In a strange confluence while reading Adam Greenfield’s blog (the content of which has nothing to do with this goal, and to explain how that site brought about this idea would be too difficult to explain and inconsequential anyway) after some semi-recent events and more-so recent conversations, I had the thought that I might not be wired to be happy. And that needs to be changed.
So the questions remain: what makes us wired for unhappiness? It may have something to do with psychoanalysis …related: what parts of our brain might want us to remain unhappy? Why would we cognitively want to be happy but emotionally unable or unwilling to get happy?
It probably has some things to do with insecurity. What does it mean to be secure, at ease with ourselves, happy, and responsibility-taking human beings? It means no more excuses. It means, of course, that if we are not happy we have no-one to blame but ourselves.

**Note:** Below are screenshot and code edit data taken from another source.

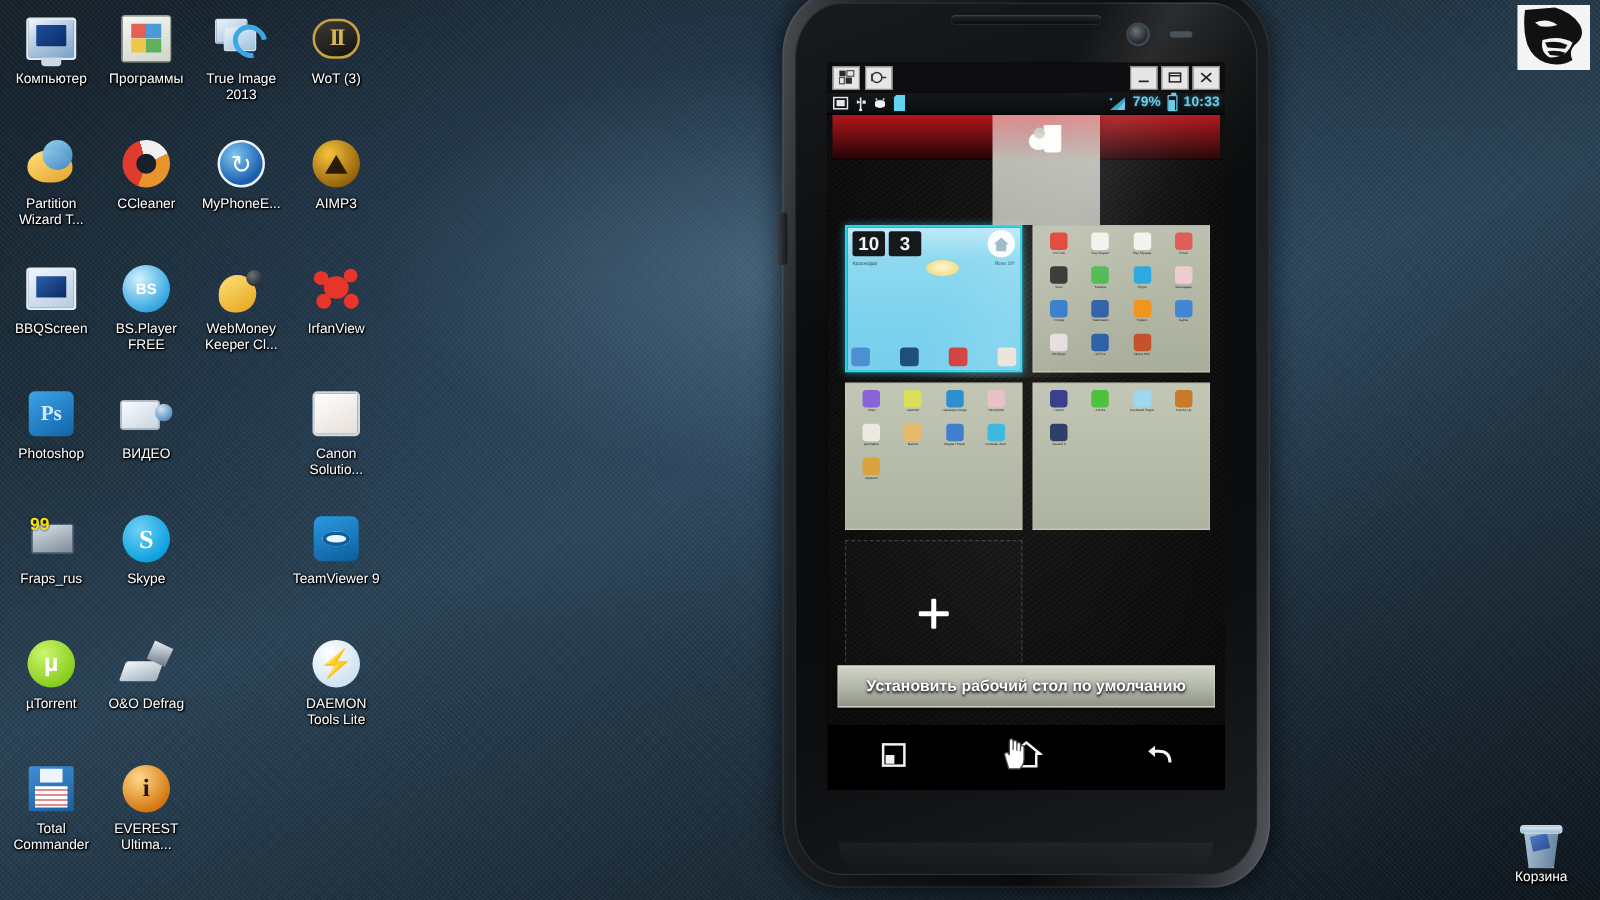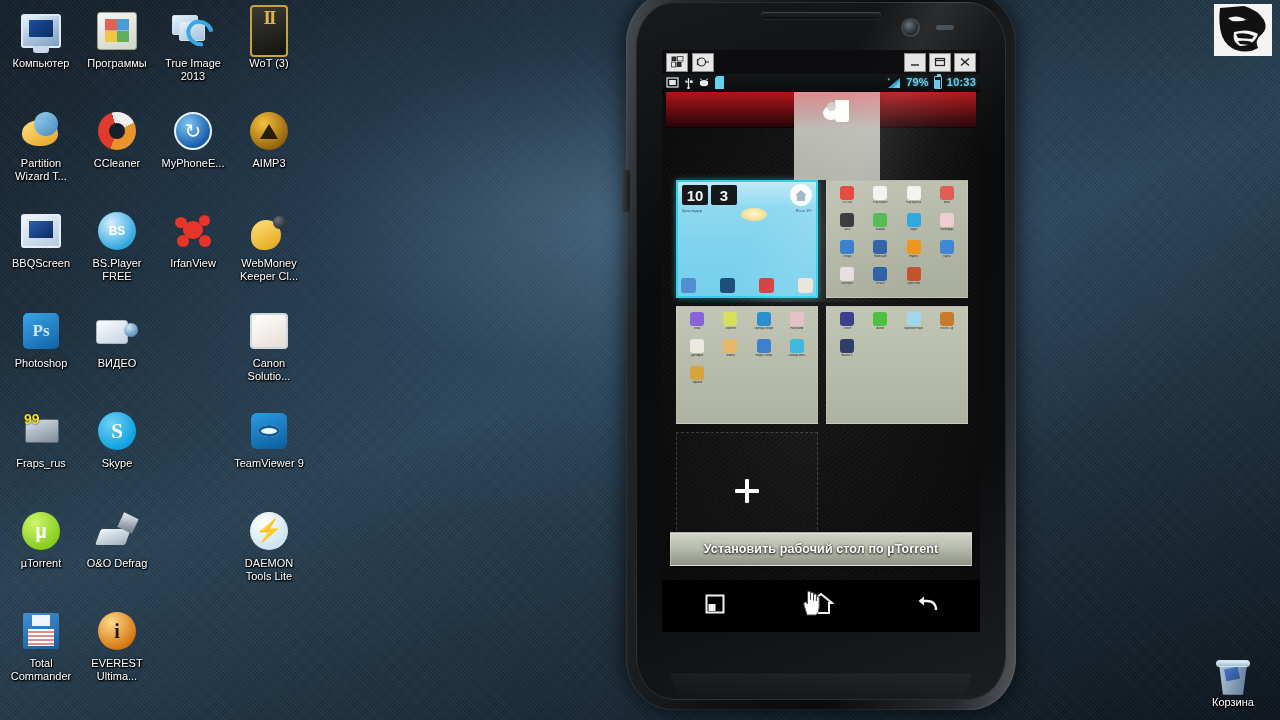--- a/index.html
+++ b/index.html
@@ -55,23 +55,23 @@
     opacity:.85; }
 
   .ic-trueimage { width:42px; height:32px; position:relative; }
   .ic-trueimage i { position:absolute; width:26px; height:20px; border-radius:2px;
     background:linear-gradient(150deg,#e8f2fa,#9dc0dd); border:1px solid #cfe0ef; }
   .ic-trueimage i:nth-child(1){ left:0; top:0; }
   .ic-trueimage i:nth-child(2){ left:7px; top:6px; }
   .ic-trueimage:after{ content:""; position:absolute; right:0; bottom:1px; width:20px; height:18px;
     border:4px solid #3aa7e6; border-right-color:transparent; border-radius:50%; transform:rotate(35deg); }
 
-  .ic-wot { width:38px; height:52px; border-radius:4px;
+  .ic-wot { width:38px; height:32px; border-radius:16px;
     background:linear-gradient(160deg,#3b3a35,#121210); border:2px solid #c8a23c;
-    display:flex; align-items:flex-start; justify-content:center; }
+    display:flex; align-items:center; justify-content:center; }
   .ic-wot span { color:#d9b455; font-weight:bold; font-size:19px; font-family:"Liberation Serif",serif; letter-spacing:-2px;}
 
   .ic-partition { width:42px; height:38px; position:relative; }
   .ic-partition:before{ content:""; position:absolute; left:2px; top:8px; width:36px; height:26px; border-radius:50% 50% 45% 45%;
     background:linear-gradient(150deg,#ffe07a,#e5a22b); }
   .ic-partition:after{ content:""; position:absolute; left:14px; top:0; width:24px; height:24px; border-radius:50%;
     background:linear-gradient(150deg,#9ed8f5,#3b86c9); opacity:.95; }
 
   .ic-win7mgr { width:42px; height:38px; position:relative; }
   .ic-win7mgr:before{ content:""; position:absolute; left:4px; top:4px; width:30px; height:30px;
@@ -463,35 +463,35 @@
       <div class="di-label">BBQScreen</div>
     </div>
     <div class="desk-icon">
       <div class="di-glyph">
         <div class="ic-bsplayer">BS</div>
       </div>
       <div class="di-label">BS.Player FREE</div>
     </div>
     <div class="desk-icon">
       <div class="di-glyph">
+        <div class="ic-webmoney"></div>
+      </div>
+      <div class="di-label">WebMoney Keeper Cl...</div>
+    </div>
+    <div class="desk-icon">
+      <div class="di-glyph">
         <div class="ic-irfan">
           <i></i>
           <i></i>
           <i></i>
           <i></i>
           <i></i>
         </div>
       </div>
       <div class="di-label">IrfanView</div>
-    </div>
-    <div class="desk-icon">
-      <div class="di-glyph">
-        <div class="ic-webmoney"></div>
-      </div>
-      <div class="di-label">WebMoney Keeper Cl...</div>
     </div>
     <div class="desk-icon">
       <div class="di-glyph">
         <div class="ic-ps">Ps</div>
       </div>
       <div class="di-label">Photoshop</div>
     </div>
     <div class="desk-icon">
       <div class="di-glyph">
         <div class="ic-video"></div>
@@ -831,21 +831,21 @@
                 <div class="app-lbl">Assault 8</div>
               </div>
             </div>
           </div>
           <div class="screen-thumb empty">
             <div class="plus-glyph"></div>
           </div>
         </div>
 
       <div id="default-btn">
-        <span>Установить рабочий стол по µTorrent</span>
+        <span>Установить рабочий стол по умолчанию</span>
       </div>
 
       <div id="nav-bar">
         <div class="nav-btn">
           <span>
             <svg width="22" height="22" viewBox="0 0 22 22">
               <rect x="2.5" y="2.5" width="17" height="17" fill="none" stroke="#f2f2f2" stroke-width="2"></rect>
               <rect x="4.5" y="11" width="7" height="7" fill="#f2f2f2"></rect>
             </svg>
           </span>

It has to do with making decisions that are wiser than our brains actually are (which might need to be a separate goal anyhow). And letting our brains learn from that wise decision.
“You’ve got a kind of beautiful, makes the boys want to give up running all around.”
It has to do with being able to say “I’m sorry” and to actually forgive yourself and learn from it and move forward without regret, because who you actually are was not the one who did that thing that required an “I’m sorry”. The actual you lives in the future and is secure and happy and doesn’t do those things.